Cheetahs in Asia?

They were declared extinct in India 60 years ago, but may be back in the country as early as next year.

By Falense (Own work) [GFDL (http://www.gnu.org/copyleft/fdl.html) or CC-BY-SA-3.0 (http://creativecommons.org/licenses/by-sa/3.0/)], via Wikimedia Commons Image: By Falense (Own work) [GFDL (http://www.gnu.org/copyleft/fdl.html) or CC-BY-SA-3.0 (http://creativecommons.org/licenses/by-sa/3.0/)], via Wikimedia Commons

The cheetah, the most docile of all big cats, is an icon of African savannahs. Their distribution once spanned four continents – Africa, Asia, Europe and North America – but ten thousand years ago, climate change wiped out all but one species, now found only in Africa and in a few locations in Asia. A dramatic reduction in numbers meant that cheetahs were forced to breed with close relatives, causing them to become genetically inbred. They now exhibit much lower genetic variation than other mammals, resulting in poor sperm quality, greater susceptibility to disease, and much lower survivorship.

Now the Indian government, with help from the Cheetah Conservation Fund (CCF), is hoping to expand the Asian population by re-introducing cheetahs to India. They were declared extinct in India 60 years ago, but may be back in the country as early as next year. If the re-introduction is successful, it would make India the only country in the world to host six of the world’s eight big cats, and the only country to have all the large cats of Asia.

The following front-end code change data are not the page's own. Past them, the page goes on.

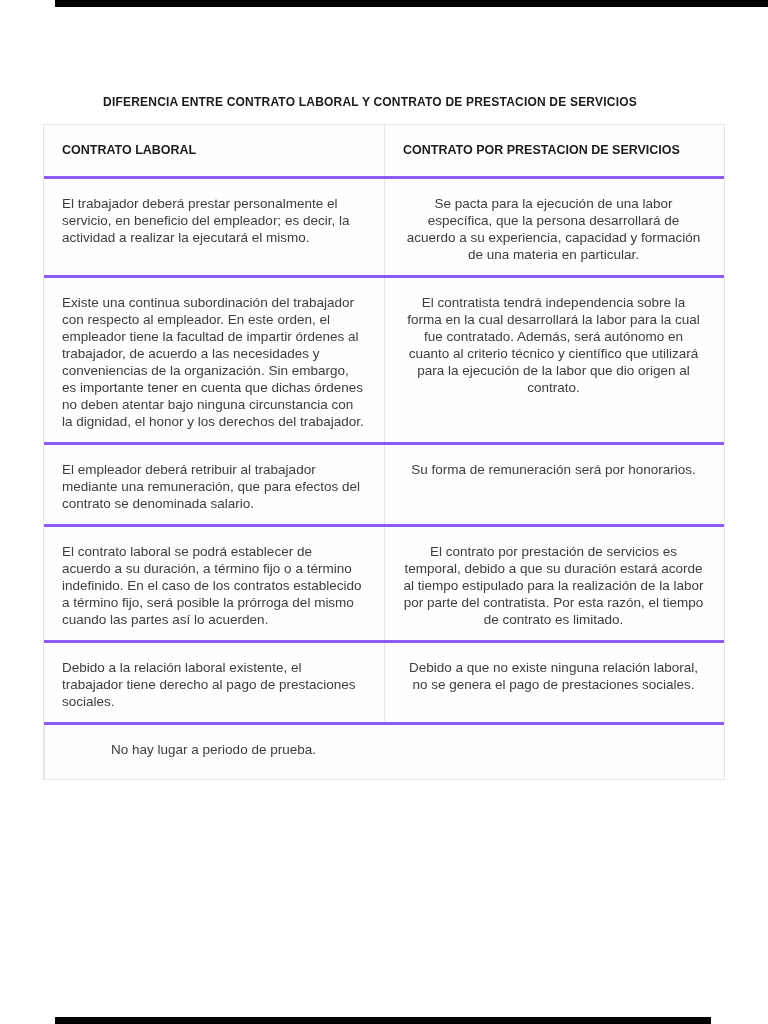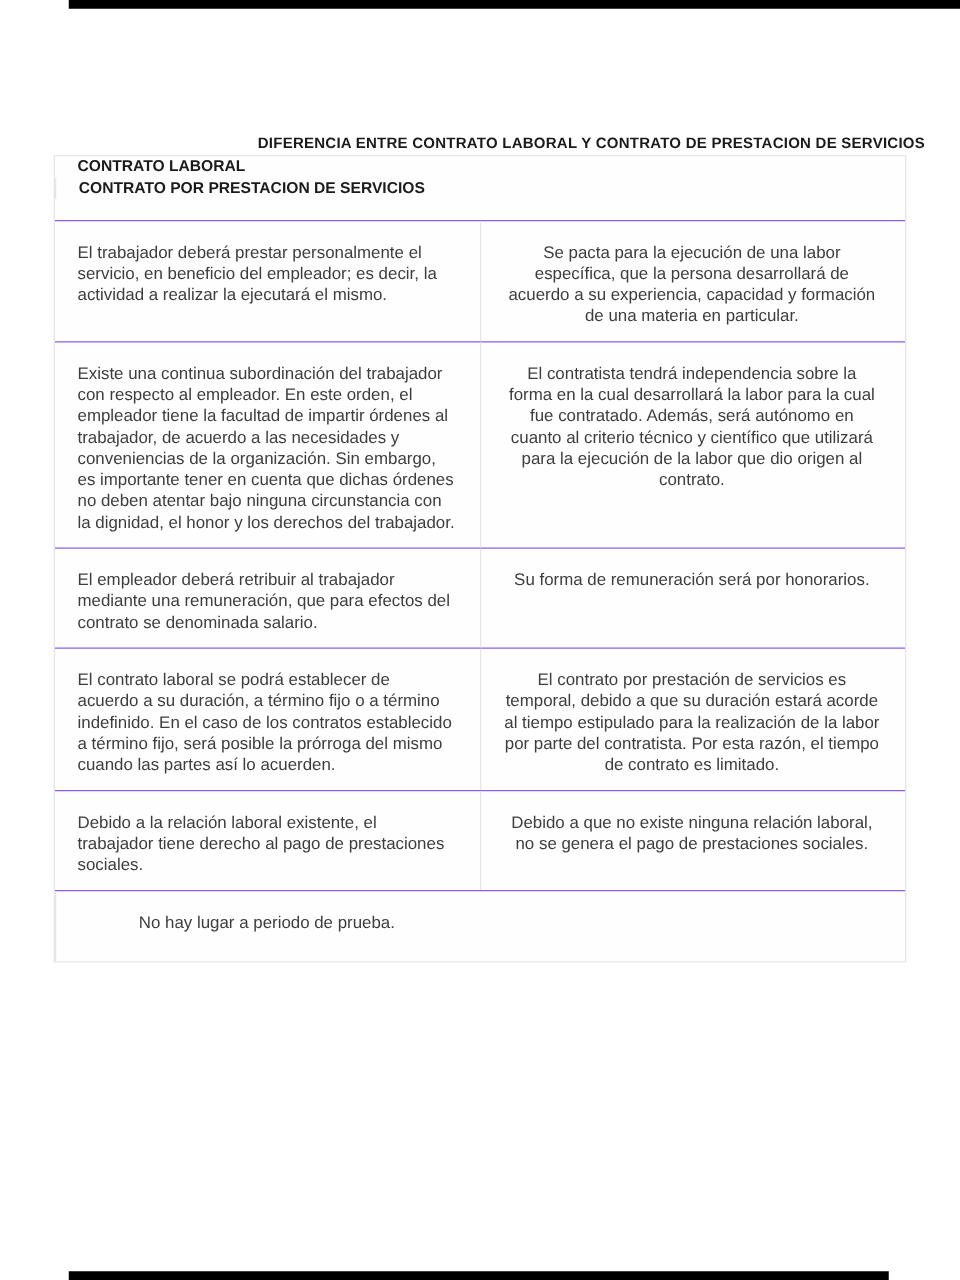--- a/index.html
+++ b/index.html
@@ -20,8 +20,8 @@
 
   .title {
     position: absolute;
-    top: 107px; left: 0; width: 740px;
-    text-align: right;
+    top: 95px; left: 0; width: 740px;
+    text-align: center;
     font-size: 12px;
     font-weight: bold;
     letter-spacing: 0.2px;

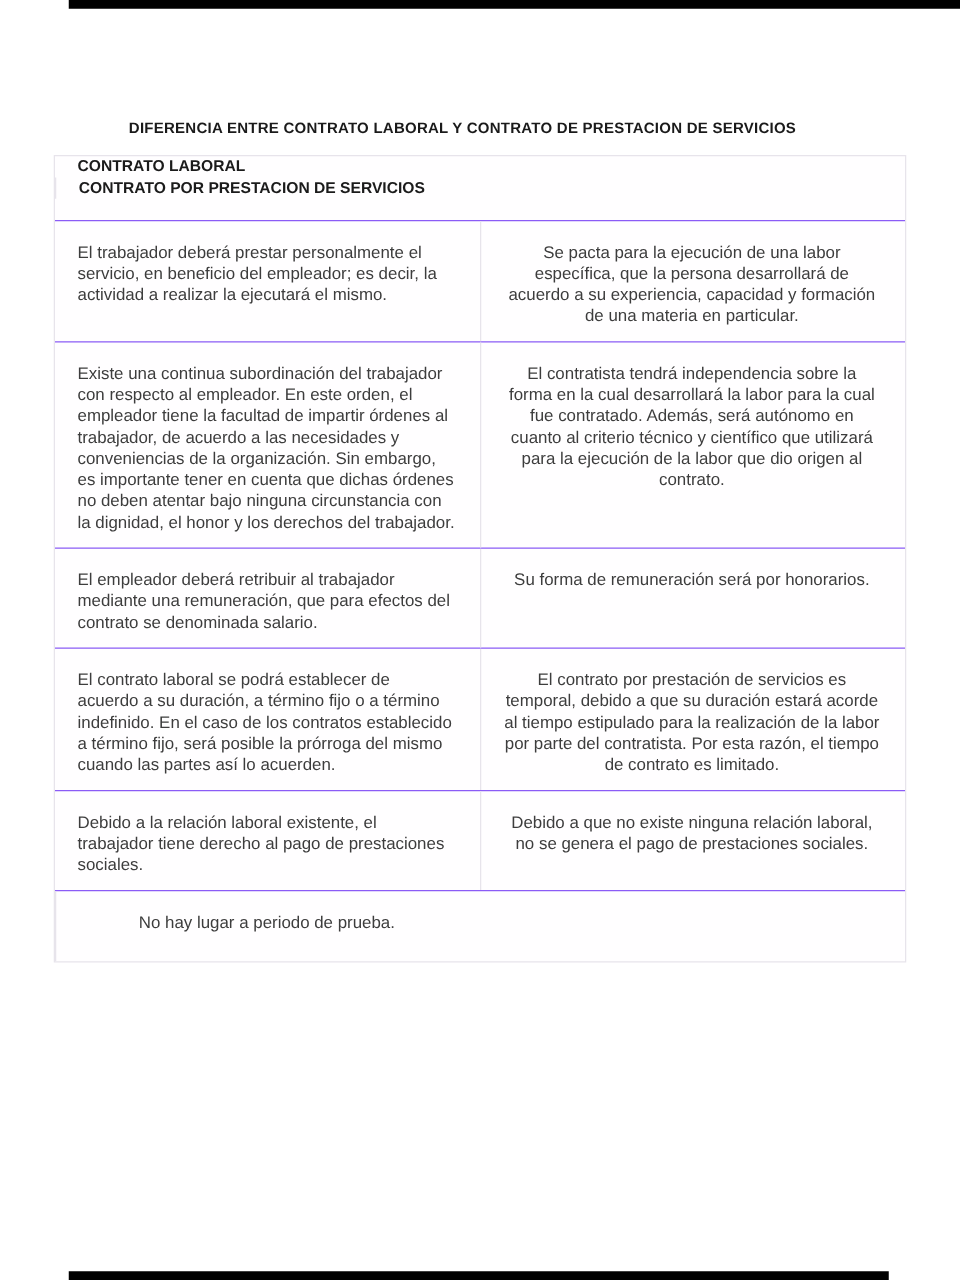--- a/index.html
+++ b/index.html
@@ -53,7 +53,7 @@
     align-items: center;
     padding-top: 0; padding-bottom: 0;
   }
-  .row-head { min-height: 51px; flex-direction: column; }
+  .row-head { min-height: 51px; }
   .row-1 { min-height: 91px; }
   .row-2 { min-height: 156px; }
   .row-3 { min-height: 74px; }

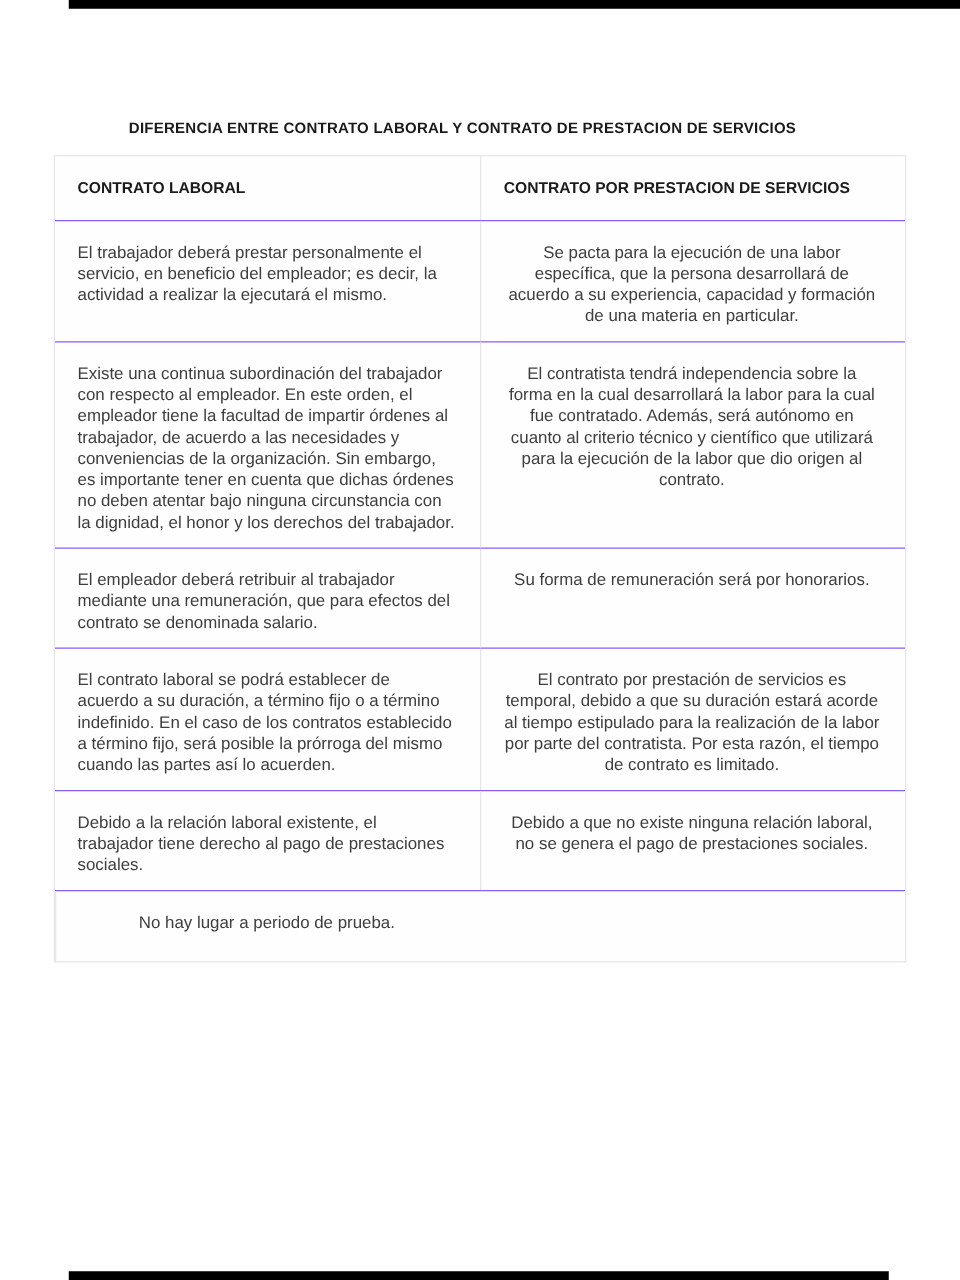--- a/index.html
+++ b/index.html
@@ -35,7 +35,7 @@
     border: 1px solid #e7e4eb;
     background: #fffeff;
   }
-  .row { display: flex; border-top: 1px solid #8b5cf6; }
+  .row { display: flex; border-top: 3px solid #8b5cf6; }
   .row:first-child { border-top: none; }
   .cell {
     flex: 0 0 50%;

CCF will aid the Wild Trust of India (WTI) with the re-introductions, as they have experience of cheetah releases in various locations in Namibia. Field inspections have been conducted and, as a result, the Palpur-Kuno Wildlife Sanctuary has been chosen for the first release.

The cost will amount to over £500,000 and critics of the plan suggest that the money, and conservation efforts, should be used to help save the tiger. However, it is hoped that the cheetahs will help restore the grasslands of India, the way that tigers help restore forest ecosystems. CCF will provide an experienced ranger to help train the local rangers and the WTI researchers who will monitor the cheetahs. Conservation biologists from India have also attended courses run by CCF including livestock and predator management.

CCF has advised that communications and training programmes be put in place to promote harmonious living between local people and predators. It is hoped that the cheetahs will help the ecotourism industry to thrive so that jobs and business opportunities will be created for local people, and conflict between a burgeoning human population and wild animals will be mitigated.